_TASK REQUIREMENTS_. What you return should match the data below exactly, with no pictures in it.
[[ SOURCE INFORMATION, beginning ]]
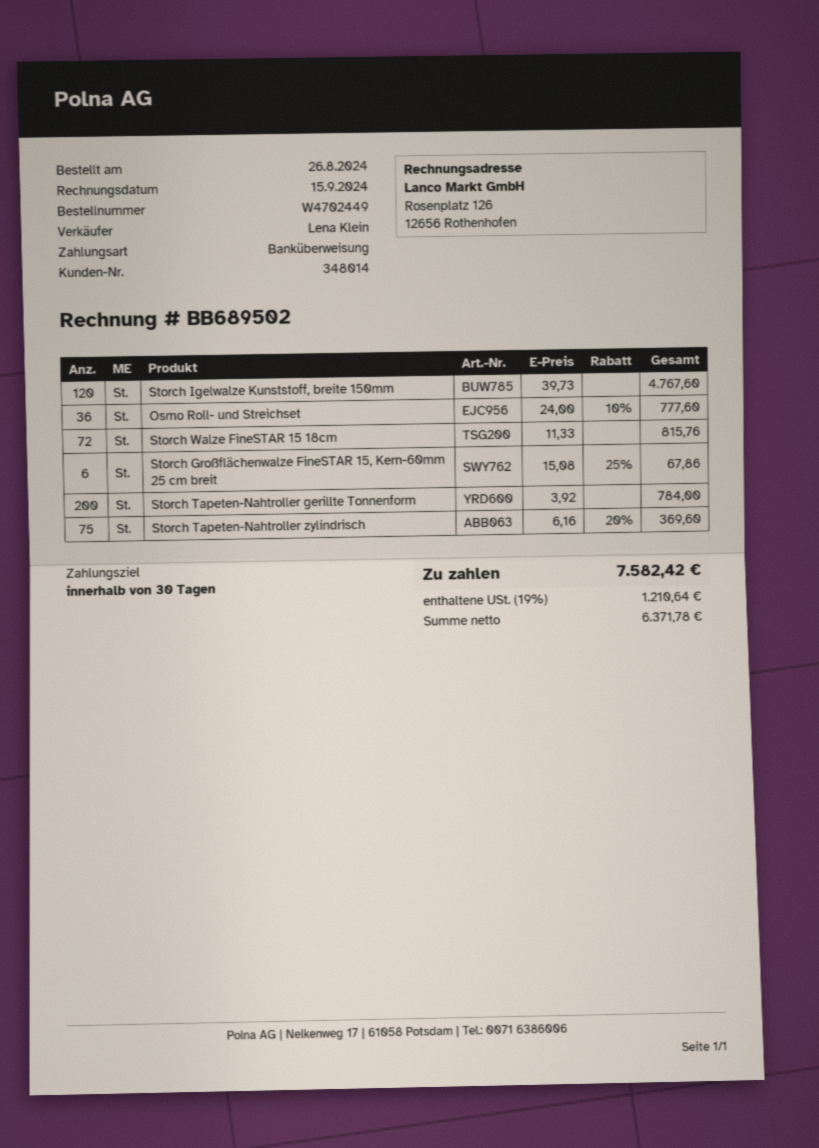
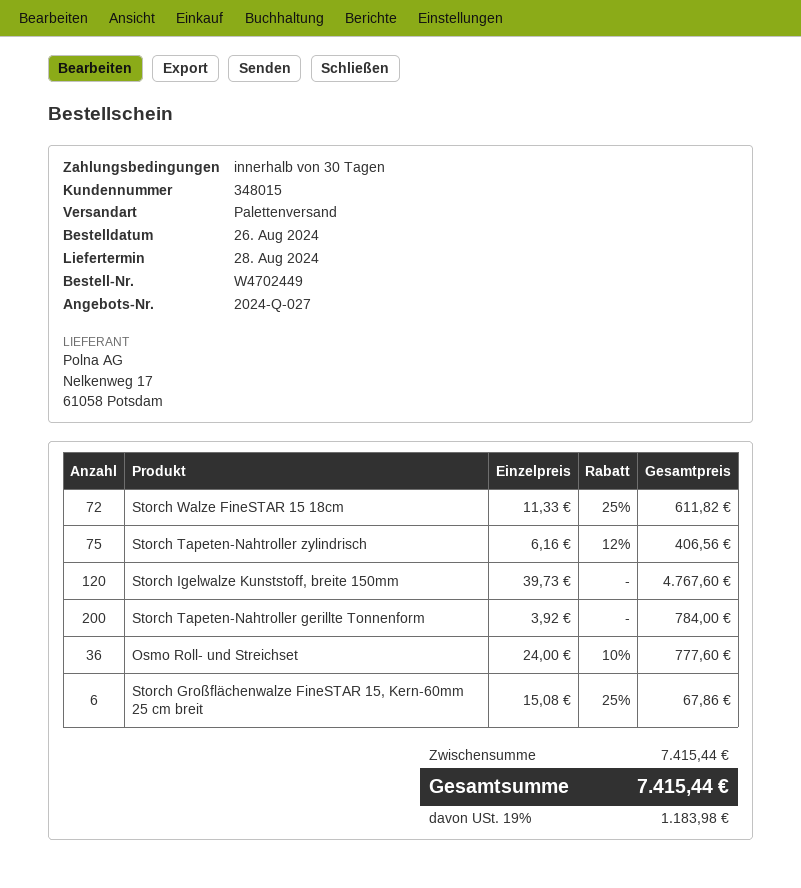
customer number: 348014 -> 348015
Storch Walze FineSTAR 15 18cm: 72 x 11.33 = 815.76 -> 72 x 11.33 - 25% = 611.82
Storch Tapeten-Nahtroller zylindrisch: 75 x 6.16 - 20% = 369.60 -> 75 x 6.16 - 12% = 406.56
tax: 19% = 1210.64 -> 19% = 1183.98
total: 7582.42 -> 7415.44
[[ SOURCE INFORMATION, end ]]
_FINAL ANSWER_.
customer number: 348014 -> 348015
Storch Walze FineSTAR 15 18cm: 72 x 11.33 = 815.76 -> 72 x 11.33 - 25% = 611.82
Storch Tapeten-Nahtroller zylindrisch: 75 x 6.16 - 20% = 369.60 -> 75 x 6.16 - 12% = 406.56
tax: 19% = 1210.64 -> 19% = 1183.98
total: 7582.42 -> 7415.44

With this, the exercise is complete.